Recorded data
_ _ _ _ _

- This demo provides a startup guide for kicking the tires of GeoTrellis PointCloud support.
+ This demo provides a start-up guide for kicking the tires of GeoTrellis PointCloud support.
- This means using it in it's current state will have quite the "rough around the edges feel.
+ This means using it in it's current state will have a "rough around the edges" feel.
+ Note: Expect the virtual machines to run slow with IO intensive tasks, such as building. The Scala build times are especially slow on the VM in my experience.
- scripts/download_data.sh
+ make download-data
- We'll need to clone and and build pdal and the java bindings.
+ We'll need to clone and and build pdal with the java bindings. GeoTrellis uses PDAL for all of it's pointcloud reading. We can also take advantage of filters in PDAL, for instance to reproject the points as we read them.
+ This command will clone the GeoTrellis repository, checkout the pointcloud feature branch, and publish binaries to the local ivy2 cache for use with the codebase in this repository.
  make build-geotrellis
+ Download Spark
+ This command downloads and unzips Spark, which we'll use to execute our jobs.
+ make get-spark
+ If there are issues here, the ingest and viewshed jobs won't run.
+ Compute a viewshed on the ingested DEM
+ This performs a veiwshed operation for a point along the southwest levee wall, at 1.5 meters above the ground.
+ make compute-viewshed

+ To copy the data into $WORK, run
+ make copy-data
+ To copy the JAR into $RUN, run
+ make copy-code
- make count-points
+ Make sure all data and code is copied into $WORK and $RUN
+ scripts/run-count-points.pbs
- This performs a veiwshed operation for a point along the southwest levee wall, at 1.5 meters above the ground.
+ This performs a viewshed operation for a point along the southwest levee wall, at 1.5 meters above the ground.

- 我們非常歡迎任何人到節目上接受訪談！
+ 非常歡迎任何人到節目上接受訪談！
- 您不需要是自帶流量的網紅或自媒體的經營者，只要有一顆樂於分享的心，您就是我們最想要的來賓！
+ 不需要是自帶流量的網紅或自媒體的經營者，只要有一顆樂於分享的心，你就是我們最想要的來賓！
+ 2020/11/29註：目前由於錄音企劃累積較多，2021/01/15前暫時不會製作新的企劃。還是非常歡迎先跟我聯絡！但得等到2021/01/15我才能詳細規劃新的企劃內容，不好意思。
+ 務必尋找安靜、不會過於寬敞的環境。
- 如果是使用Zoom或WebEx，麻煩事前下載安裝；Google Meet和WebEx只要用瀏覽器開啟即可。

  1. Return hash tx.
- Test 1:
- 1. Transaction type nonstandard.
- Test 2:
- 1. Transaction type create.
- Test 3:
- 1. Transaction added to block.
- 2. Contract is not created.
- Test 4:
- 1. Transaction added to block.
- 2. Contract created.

_ _ _ _ _

[Your goal] The answer must hold only the lines from the first line of the data through the line bearing "the ingested DEM", returned exactly.

[Exercise solution]
- This demo provides a startup guide for kicking the tires of GeoTrellis PointCloud support.
+ This demo provides a start-up guide for kicking the tires of GeoTrellis PointCloud support.
- This means using it in it's current state will have quite the "rough around the edges feel.
+ This means using it in it's current state will have a "rough around the edges" feel.
+ Note: Expect the virtual machines to run slow with IO intensive tasks, such as building. The Scala build times are especially slow on the VM in my experience.
- scripts/download_data.sh
+ make download-data
- We'll need to clone and and build pdal and the java bindings.
+ We'll need to clone and and build pdal with the java bindings. GeoTrellis uses PDAL for all of it's pointcloud reading. We can also take advantage of filters in PDAL, for instance to reproject the points as we read them.
+ This command will clone the GeoTrellis repository, checkout the pointcloud feature branch, and publish binaries to the local ivy2 cache for use with the codebase in this repository.
  make build-geotrellis
+ Download Spark
+ This command downloads and unzips Spark, which we'll use to execute our jobs.
+ make get-spark
+ If there are issues here, the ingest and viewshed jobs won't run.
+ Compute a viewshed on the ingested DEM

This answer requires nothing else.